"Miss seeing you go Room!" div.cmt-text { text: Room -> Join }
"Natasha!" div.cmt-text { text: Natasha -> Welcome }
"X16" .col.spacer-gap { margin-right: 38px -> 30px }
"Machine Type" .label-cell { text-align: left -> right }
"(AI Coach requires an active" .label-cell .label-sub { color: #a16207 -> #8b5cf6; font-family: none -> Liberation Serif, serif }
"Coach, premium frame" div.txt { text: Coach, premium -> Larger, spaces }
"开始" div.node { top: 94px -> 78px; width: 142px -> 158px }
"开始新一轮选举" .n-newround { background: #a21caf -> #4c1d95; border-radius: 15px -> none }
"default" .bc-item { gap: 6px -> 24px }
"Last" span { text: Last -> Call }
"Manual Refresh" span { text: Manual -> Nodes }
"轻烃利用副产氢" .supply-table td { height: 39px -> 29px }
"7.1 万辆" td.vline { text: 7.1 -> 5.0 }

════════════════

Each record is to be retyped exactly as written.

"Miss seeing you go Room!" div.cmt-text { text: Room -> Join }
"Natasha!" div.cmt-text { text: Natasha -> Welcome }
"X16" .col.spacer-gap { margin-right: 38px -> 30px }
"Machine Type" .label-cell { text-align: left -> right }
"(AI Coach requires an active" .label-cell .label-sub { color: #a16207 -> #8b5cf6; font-family: none -> Liberation Serif, serif }
"Coach, premium frame" div.txt { text: Coach, premium -> Larger, spaces }
"开始" div.node { top: 94px -> 78px; width: 142px -> 158px }
"开始新一轮选举" .n-newround { background: #a21caf -> #4c1d95; border-radius: 15px -> none }
"default" .bc-item { gap: 6px -> 24px }
"Last" span { text: Last -> Call }
"Manual Refresh" span { text: Manual -> Nodes }
"轻烃利用副产氢" .supply-table td { height: 39px -> 29px }
"7.1 万辆" td.vline { text: 7.1 -> 5.0 }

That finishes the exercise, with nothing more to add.